* [INPUT MATERIAL]
= = =

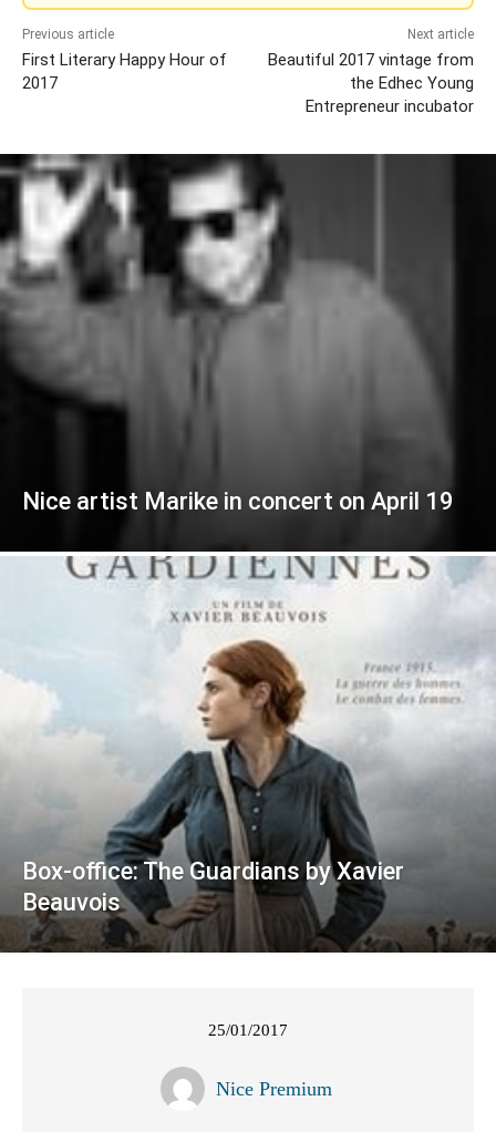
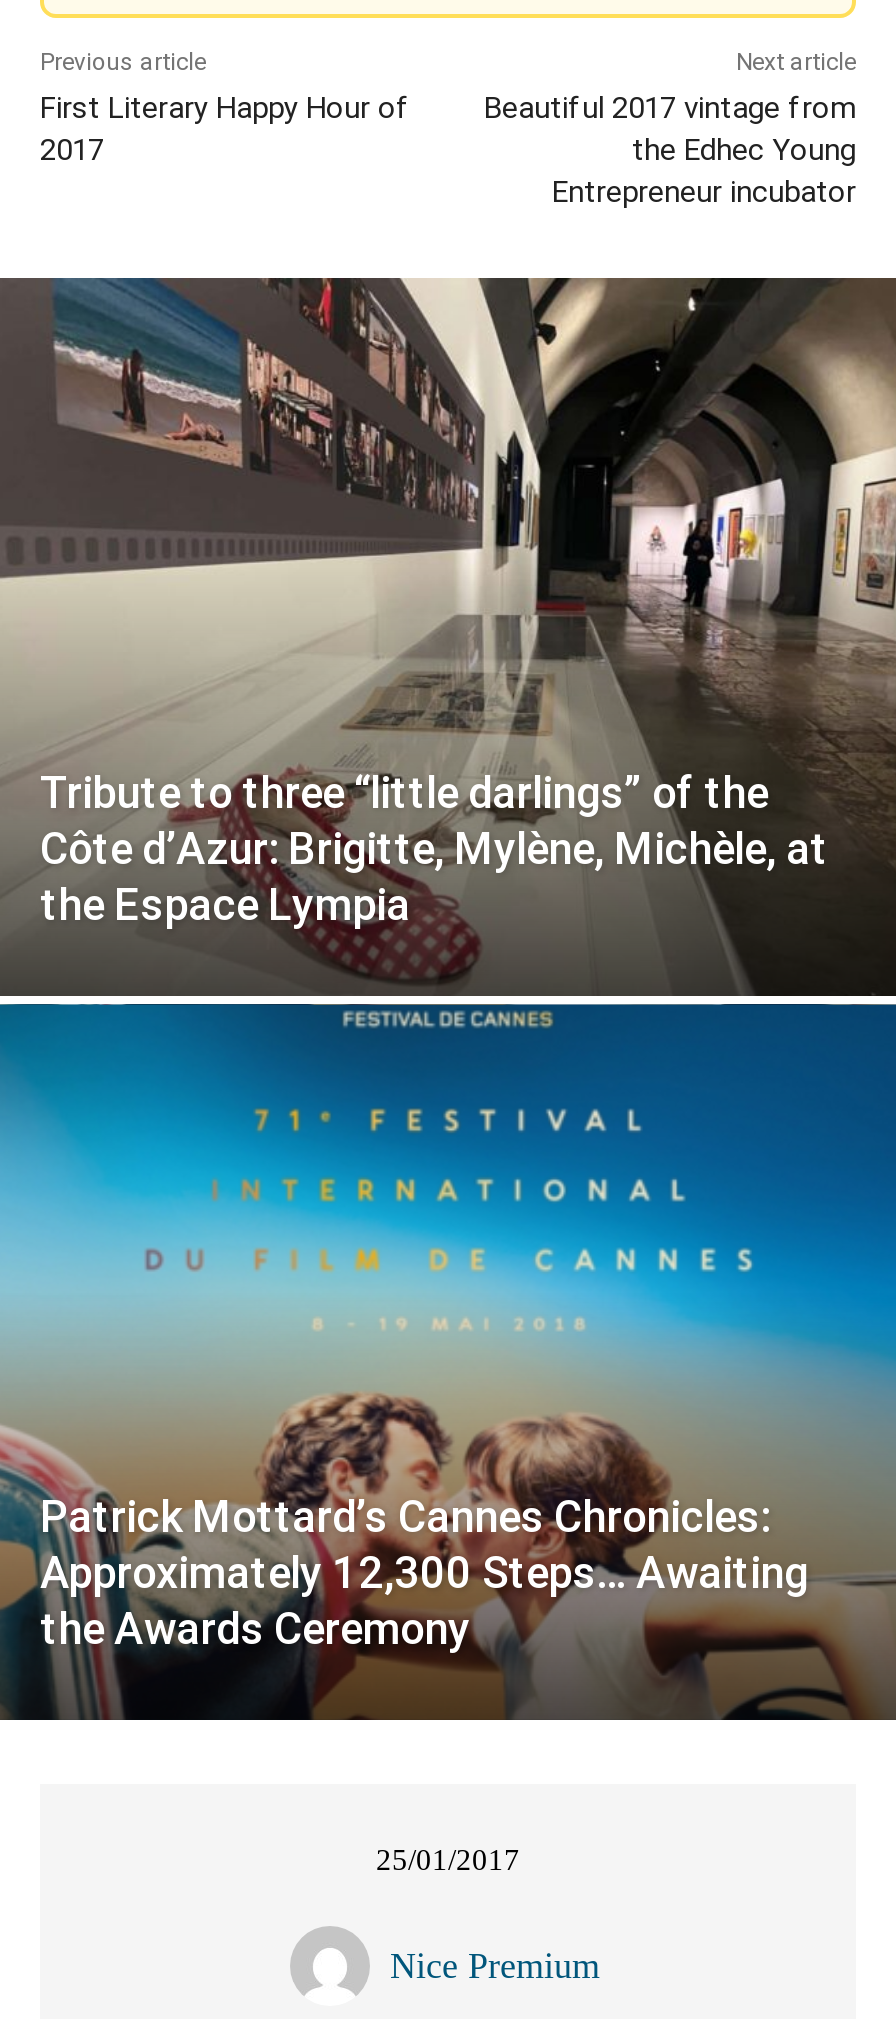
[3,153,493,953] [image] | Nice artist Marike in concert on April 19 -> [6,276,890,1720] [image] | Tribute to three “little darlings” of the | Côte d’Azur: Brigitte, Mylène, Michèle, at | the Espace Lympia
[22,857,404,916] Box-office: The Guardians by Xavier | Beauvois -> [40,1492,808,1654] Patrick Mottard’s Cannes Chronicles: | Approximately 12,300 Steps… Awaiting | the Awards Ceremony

= = =

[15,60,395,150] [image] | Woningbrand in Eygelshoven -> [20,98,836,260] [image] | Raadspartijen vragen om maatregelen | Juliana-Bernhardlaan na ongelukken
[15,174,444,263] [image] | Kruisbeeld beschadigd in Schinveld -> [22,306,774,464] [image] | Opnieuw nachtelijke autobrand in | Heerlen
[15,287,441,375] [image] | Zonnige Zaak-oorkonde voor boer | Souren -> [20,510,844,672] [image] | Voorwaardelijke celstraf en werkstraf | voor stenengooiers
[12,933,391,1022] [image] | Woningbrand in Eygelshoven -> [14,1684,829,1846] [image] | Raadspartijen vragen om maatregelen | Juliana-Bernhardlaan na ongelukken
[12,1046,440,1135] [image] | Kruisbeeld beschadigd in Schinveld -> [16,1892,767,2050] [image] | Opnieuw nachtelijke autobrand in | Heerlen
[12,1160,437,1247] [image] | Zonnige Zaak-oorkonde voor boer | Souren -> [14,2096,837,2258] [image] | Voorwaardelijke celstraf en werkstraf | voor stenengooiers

= = =

* [TASK PROMPT] Where a line above holds the string "ongelukken", copy that line.

* [ANSWER BOX]
[15,60,395,150] [image] | Woningbrand in Eygelshoven -> [20,98,836,260] [image] | Raadspartijen vragen om maatregelen | Juliana-Bernhardlaan na ongelukken
[12,933,391,1022] [image] | Woningbrand in Eygelshoven -> [14,1684,829,1846] [image] | Raadspartijen vragen om maatregelen | Juliana-Bernhardlaan na ongelukken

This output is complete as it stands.